**What is needed**
Please find all lines in the data that hold the string "Discuss" and copy them.

**Information given**
......
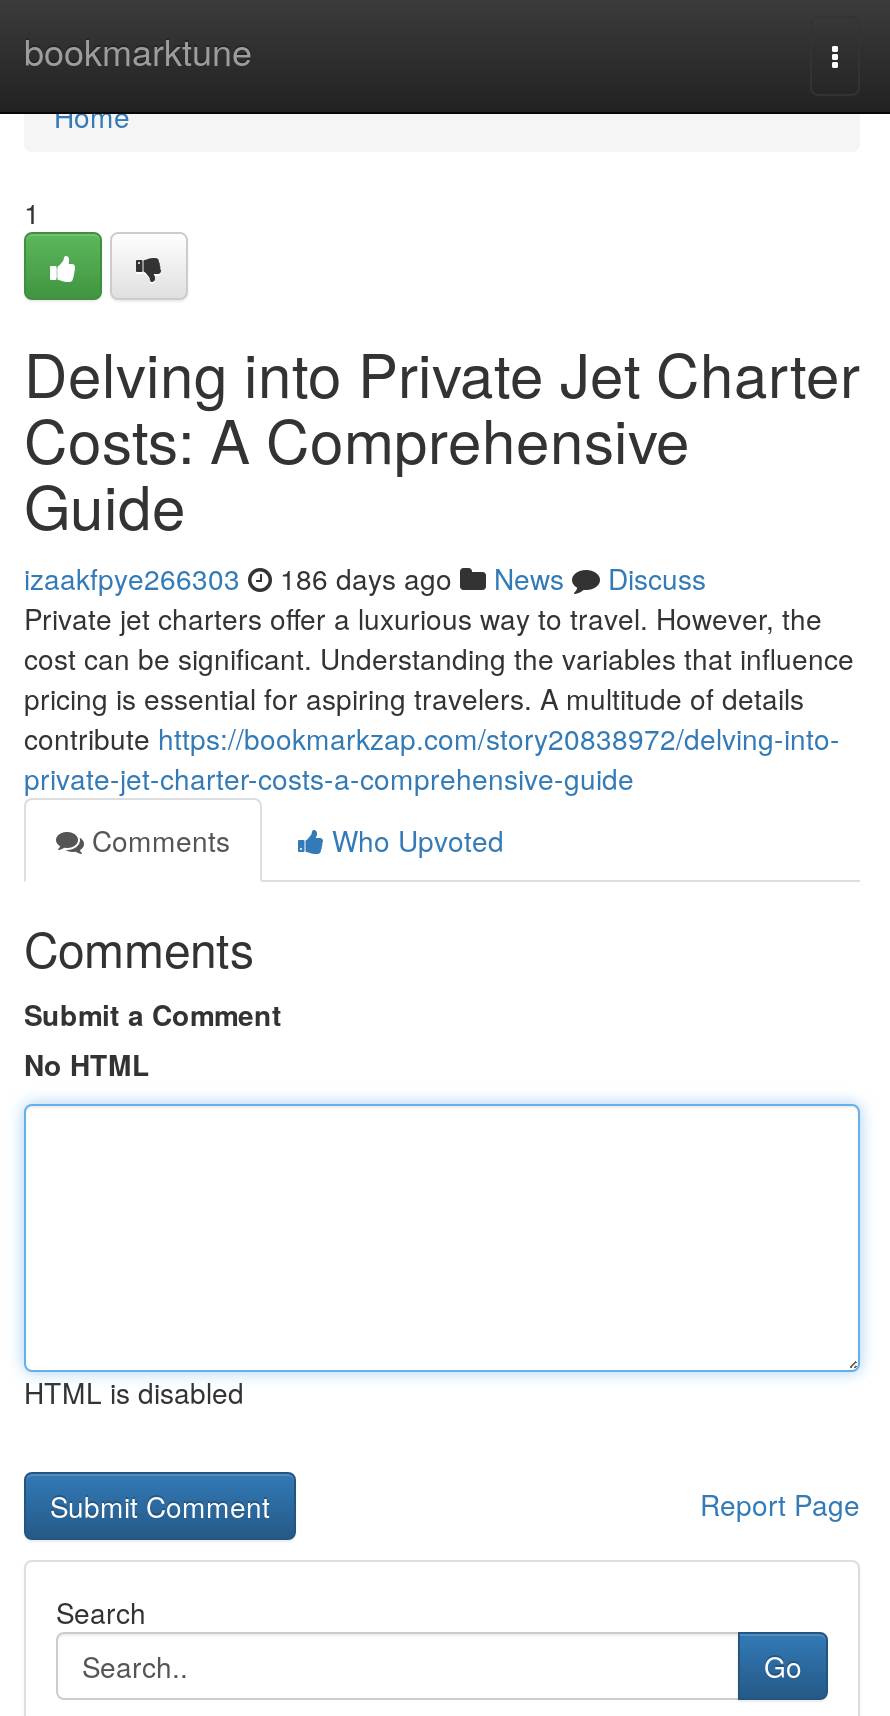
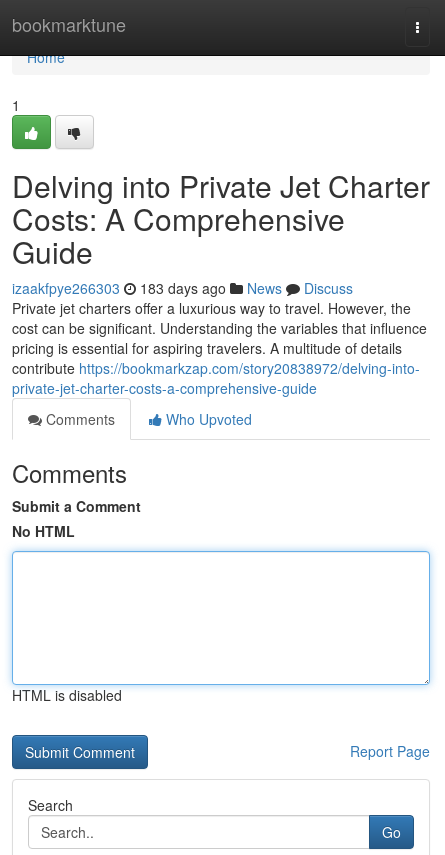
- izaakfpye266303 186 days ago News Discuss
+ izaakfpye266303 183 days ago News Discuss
......
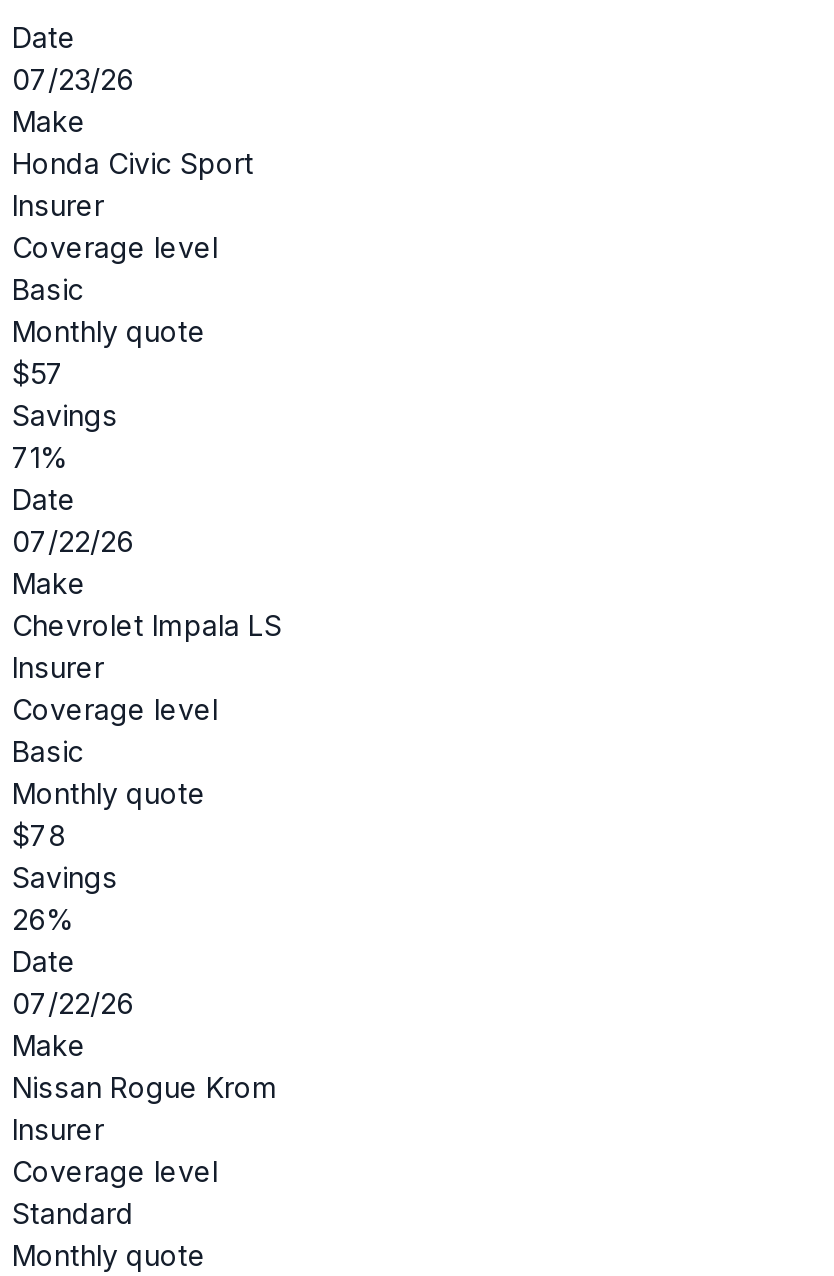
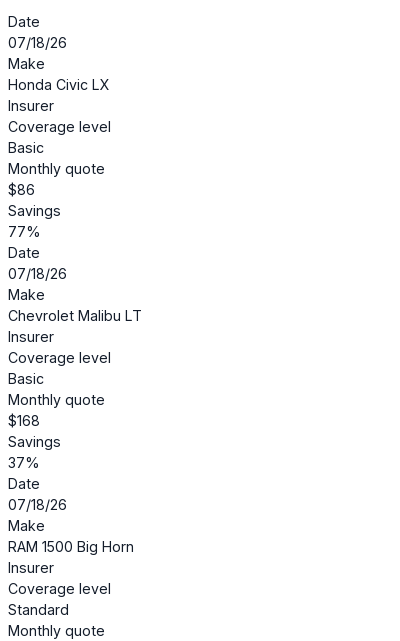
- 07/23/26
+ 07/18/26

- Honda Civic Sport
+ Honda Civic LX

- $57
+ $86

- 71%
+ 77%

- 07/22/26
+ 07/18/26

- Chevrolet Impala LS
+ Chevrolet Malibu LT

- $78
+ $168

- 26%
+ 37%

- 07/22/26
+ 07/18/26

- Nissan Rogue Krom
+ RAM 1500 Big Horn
......
**Answer section**
- izaakfpye266303 186 days ago News Discuss
+ izaakfpye266303 183 days ago News Discuss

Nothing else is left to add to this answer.